Project description:The 4-component vaccine 4CMenB, developed against invasive disease caused by meningococcal serogroup B, is approved for use in infants in several countries worldwide. 4CMenB is mostly used as 3 + 1 schedule, except for the UK, where a 2 + 1 schedule is used, and where the vaccine showed an effectiveness of 82.9%. Here we compared the coverage of two 4CMenB vaccination schedules (3 + 1 [2.5, 3.5, 5, 11 months] versus 2 + 1 [3.5, 5, 11 months of age]) against 40 serogroup B strains, representative of epidemiologically-relevant isolates circulating in England and Wales in 2007-2008, using sera from a previous phase 3b clinical trial. The strains were tested using hSBA on pooled sera of infants, collected at one month post-primary and booster vaccination. 4CMenB coverage was defined as the percentage of strains with positive killing (hSBA titres ? 4 after immunisation and negative baseline hSBA titres < 2). Coverage of 4CMenB was 40.0% (95% confidence interval [CI]: 24.9-56.7) and 87.5% (95%CI: 73.2-95.8) at one month post-primary and booster vaccination, respectively, regardless of immunisation schedule.
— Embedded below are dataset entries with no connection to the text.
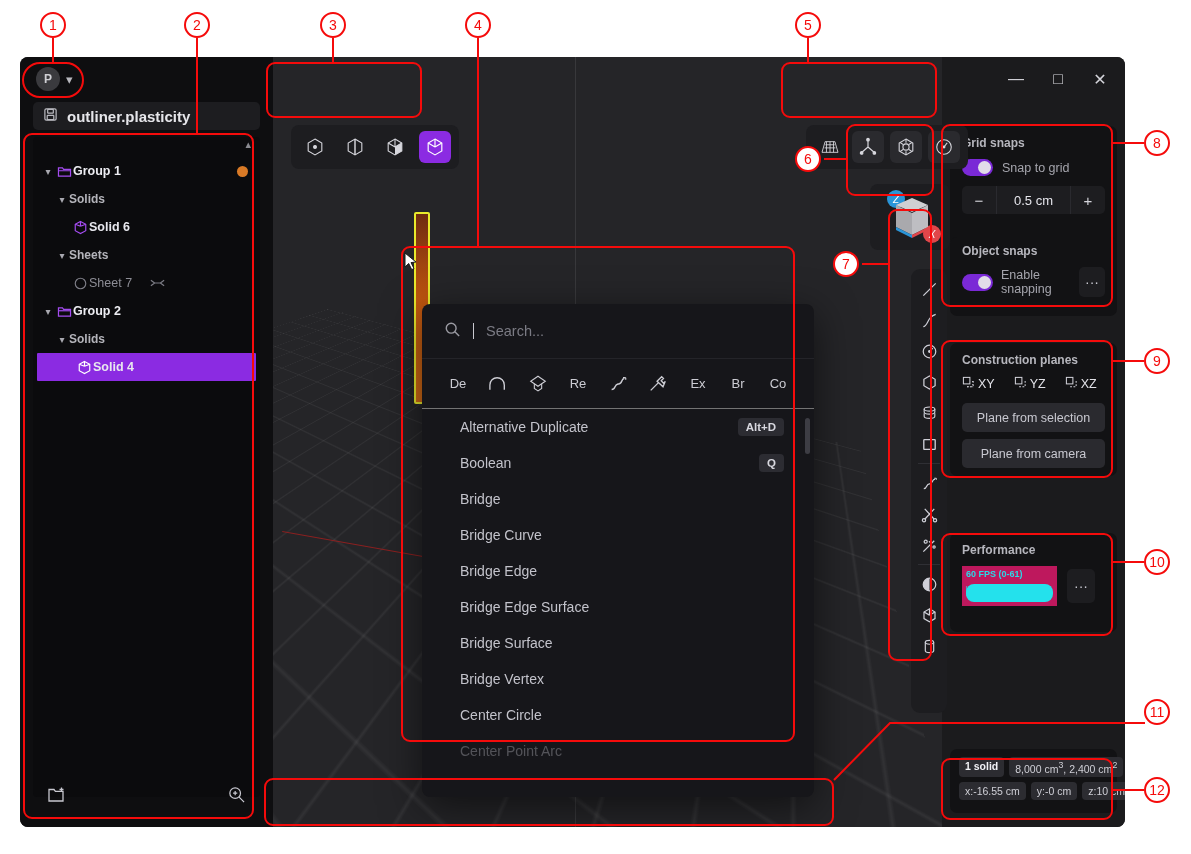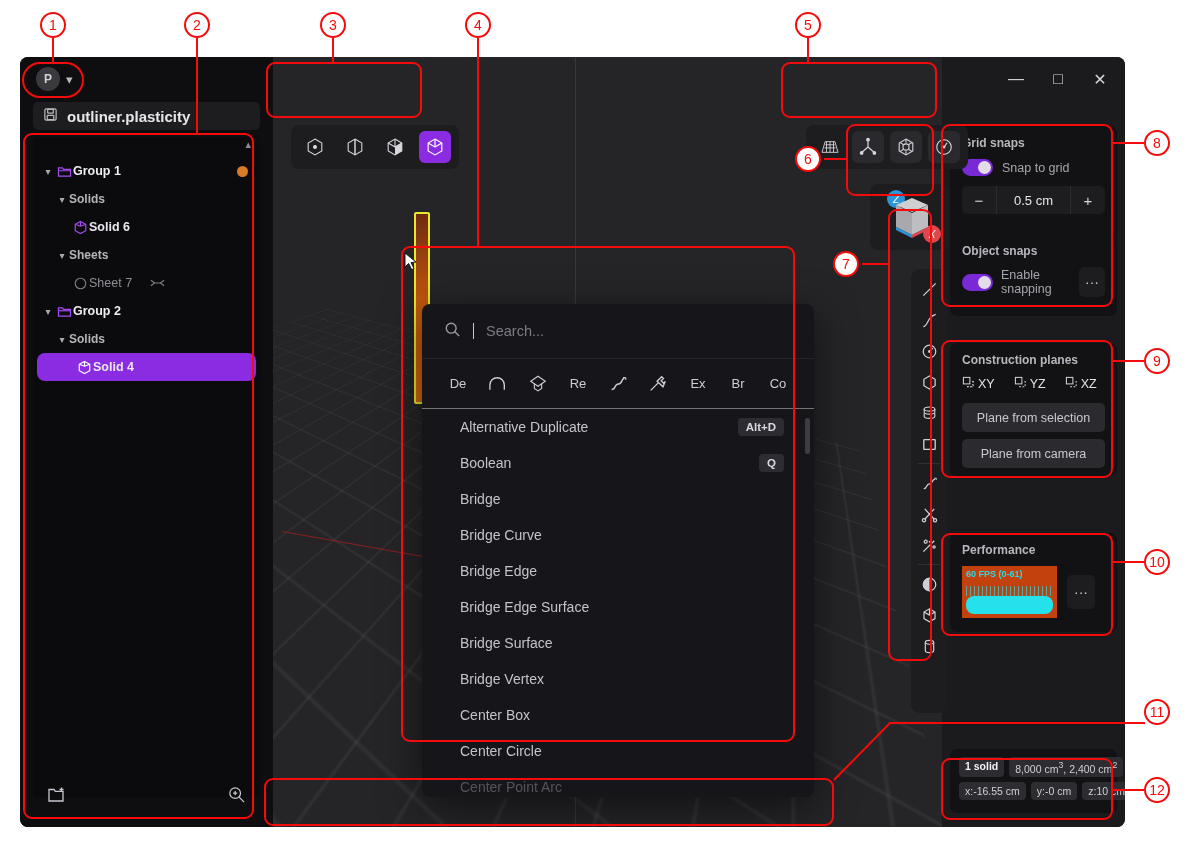"Solid 4" .row-sel { border-radius: 8px -> 1px }
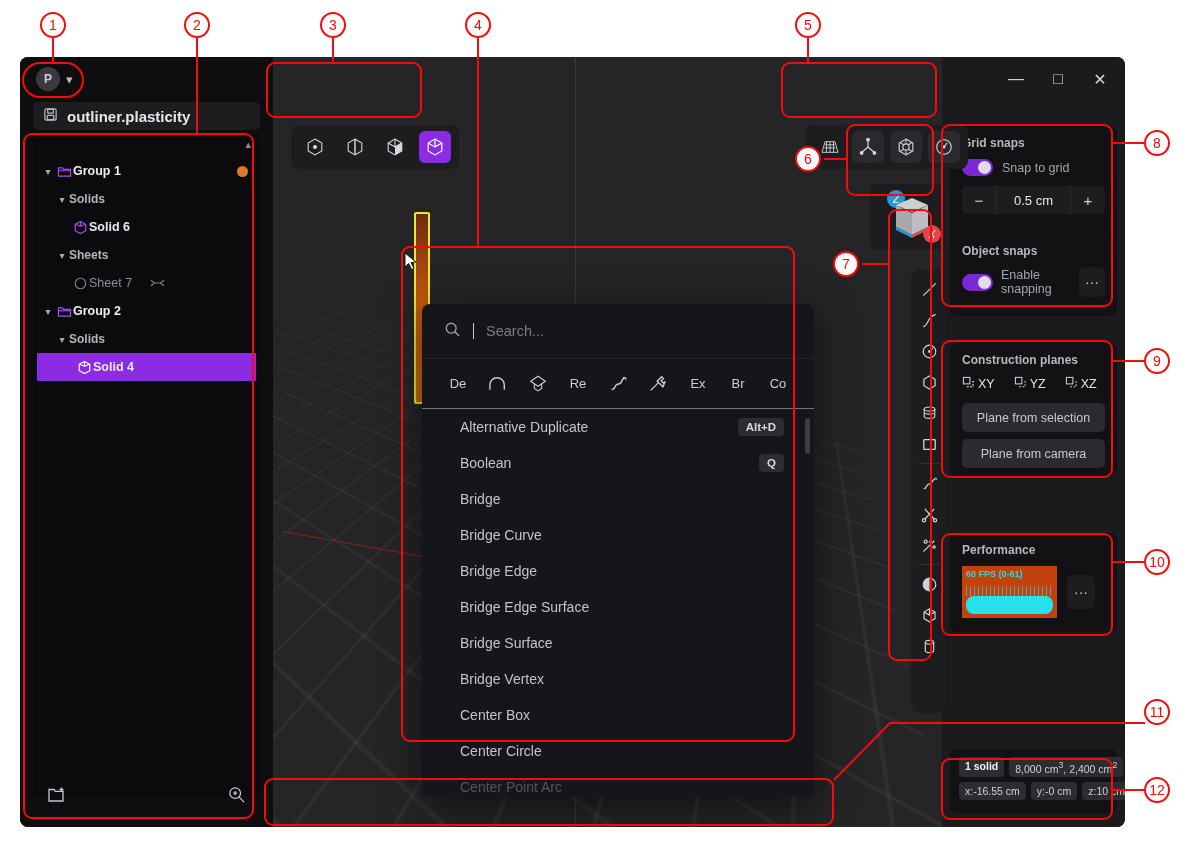"60 FPS (0-61)" #perf-graph { background: #c2410c -> #be185d; height: 52px -> 40px }
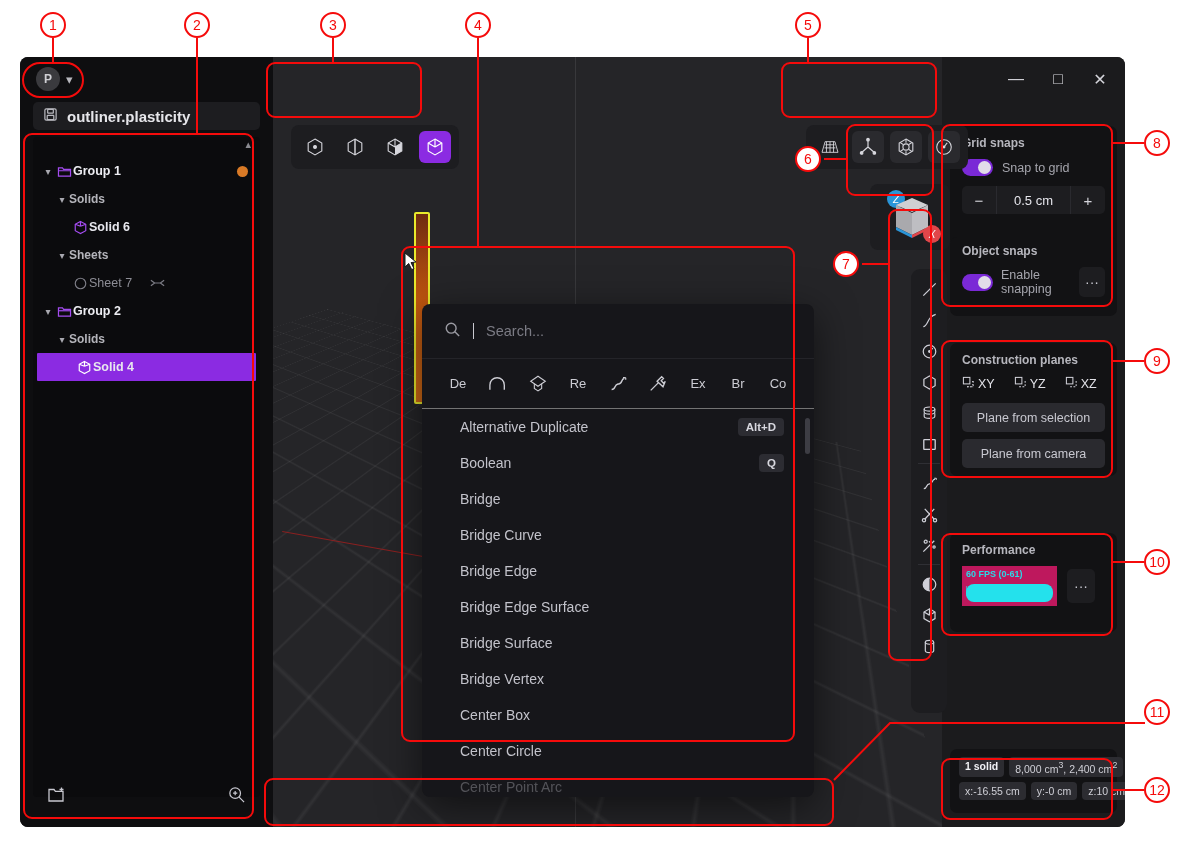"Center Box" div.pitem { html: <div> <span>Center Box</span> </div> -> none }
Using a more conservative threshold (post-immunisation hSBA titres ? 8; baseline ? 2), at one month post-booster dose, strain coverages were 80% (3 + 1) and 70% (2 + 1). We used a linear regression model to assess correlation between post-immunisation hSBA data for each strain in the two groups; Pearson's correlation coefficients were 0.93 and 0.99 at one month post-primary and booster vaccination. Overall, there is no evidence for a difference in strain coverage when 4CMenB is administered according to a 3 + 1 or 2 + 1 infant vaccination schedule.